Was Babe Ruth Overrated? Can We Judge Athletes We Didn’t See Play?

By Tony Vahl, DailySkew Co-Founder

The other day I was listening to sports talk show hosts reminisce about the night 50 years ago when Wilt Chamberlain scored 100 points. It got me thinking about a notion that I constantly hear on sports talk radio: that you can’t judge players that you haven’t seen play. For example, Mike Greenberg on Mike and Mike in the Morning will leave Sammy Baugh out of the discussion of great quarterbacks because he never saw him. It doesn’t matter if his dad saw him and loved him, or if the stats indicate greatness: Greenberg leaves him out.

Can you imagine if we applied this, “You have to see him to judge him” standard to other areas? For example, what if I said, “I can’t judge Abraham Lincoln because I never saw him. We have his speeches and the historical record, but I can’t judge him because I wasn’t there.”

Who else can we apply this logic to? How about Galileo. “I can’t judge Galileo because his scientific work was done before my time.”

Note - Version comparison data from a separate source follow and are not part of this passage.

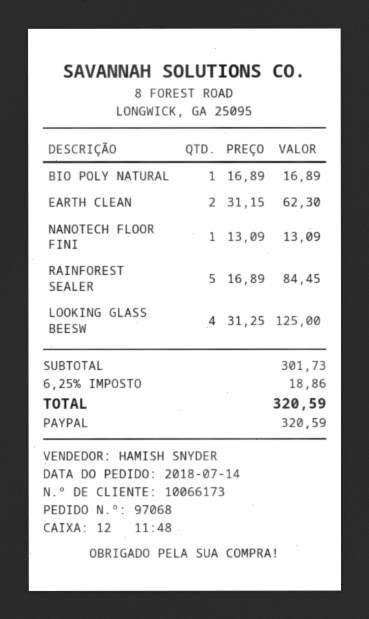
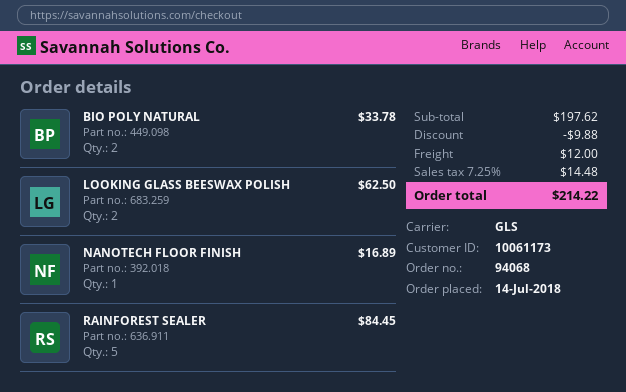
order number: 97068 -> 94068
customer number: 10066173 -> 10061173
BIO POLY NATURAL: 1 for 16.89 -> 2 for 33.78
EARTH CLEAN: 2 for 62.30 -> none
NANOTECH FLOOR FINI: 1 for 13.09 -> 1 for 16.89
LOOKING GLASS BEESW: 4 for 125.00 -> 2 for 62.50
subtotal: 301.73 -> 197.62
discount: none -> 9.88
shipping: none -> 12.00
tax: 6.25% = 18.86 -> 7.25% = 14.48
total: 320.59 -> 214.22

Let’s keep going: “I can’t really judge Newton because I wasn’t there to see the apple fall from the tree and hit him in the head. So, therefore, I can’t really appreciate Newtonian Physics.”

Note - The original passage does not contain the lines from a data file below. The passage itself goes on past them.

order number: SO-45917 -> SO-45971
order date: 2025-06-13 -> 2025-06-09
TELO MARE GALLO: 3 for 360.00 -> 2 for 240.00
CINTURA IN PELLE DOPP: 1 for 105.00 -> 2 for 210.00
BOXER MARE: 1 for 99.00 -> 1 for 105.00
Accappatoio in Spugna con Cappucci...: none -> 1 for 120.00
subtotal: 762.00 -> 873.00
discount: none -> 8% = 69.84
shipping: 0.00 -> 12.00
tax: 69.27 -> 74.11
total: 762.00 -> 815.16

Socrates: “I can’t compare Socrates to modern philosophers like Jay-Z because, you know, Socrates gave his raps back in Greece. It happened so long ago. I didn’t see him speak, so I can’t judge him. I can only judge Tupac.”

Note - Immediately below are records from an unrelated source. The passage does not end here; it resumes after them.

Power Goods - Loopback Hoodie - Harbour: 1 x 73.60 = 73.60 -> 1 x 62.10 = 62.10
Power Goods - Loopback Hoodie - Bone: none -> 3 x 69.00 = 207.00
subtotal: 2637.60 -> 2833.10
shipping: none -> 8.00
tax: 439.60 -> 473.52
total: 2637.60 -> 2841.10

Do you understand the point I’m making?

My real point is this: you can talk about players you’ve never seen. Just like we talk about Abraham Lincoln. Just like we make judgements on the works of Newton and Socrates. We can talk about them even though we did not see them with our own two eyes.

Why? We have documentation of their works. We know the impact of their works.

Let’s take a sports figure that Mike and Mike never saw: Babe Ruth. I know that the Bambino existed. I know that he 60 home runs in 1927. I know he hit 714 home runs for his career. I know he was a great hitter from footage, articles, pictures, books, songs, etc.

was bade ruth really good

I know who Babe Ruth is. I don’t need to have seen Babe Ruth to know that he was, arguably, the greatest baseball player to ever play the game. Certainly, he had a great impact, introducing the home-run era to the sport. Plus, he was a successful pitcher before becoming a full-time right fielder, and revolutionized baseball.

But, hey, I never saw Babe Ruth. I really can’t talk about him, right?

Baloney.

Let me take it a step further: here, in 2012, I have access to more footage and more information about Babe Ruth than someone who lived in New York City in the 1920′s! Unless you had season tickets to the Yankees and you were watching Ruth everyday, what kind of information did you have about Babe Ruth? Newspapers? I have that. Video? Nope. There were no TV’s in households in the 1920′s. There was no ESPN.

We have access to clips of Ruth hitting a ball on MLB.com. I have more access to footage of Ruth now than someone in the 1920′s. Therefore, I have more information about Ruth, unless you were season ticket holder. And how many season ticket holders were there? How many people actually saw him play every day, for most of his career? 50,000? 20,000? Less?

It’s not just Mike and Mike. It’s all sports guys. It’s ridiculous that I, in 2012, cannot comment on a player who played before I was born. If I ever hosted a sports talk show, I would announce that we would talk about historical athletes. We would talk Jack Dempsey. We would talk Joe Louis. We would talk Sammy Baugh. We would talk Babe Ruth. And more. We would fight the tendency to become like the novel 1984, where history is completely forgotten and ignored, and acknowledge the great athletes of the past, and compare modern athletes to them.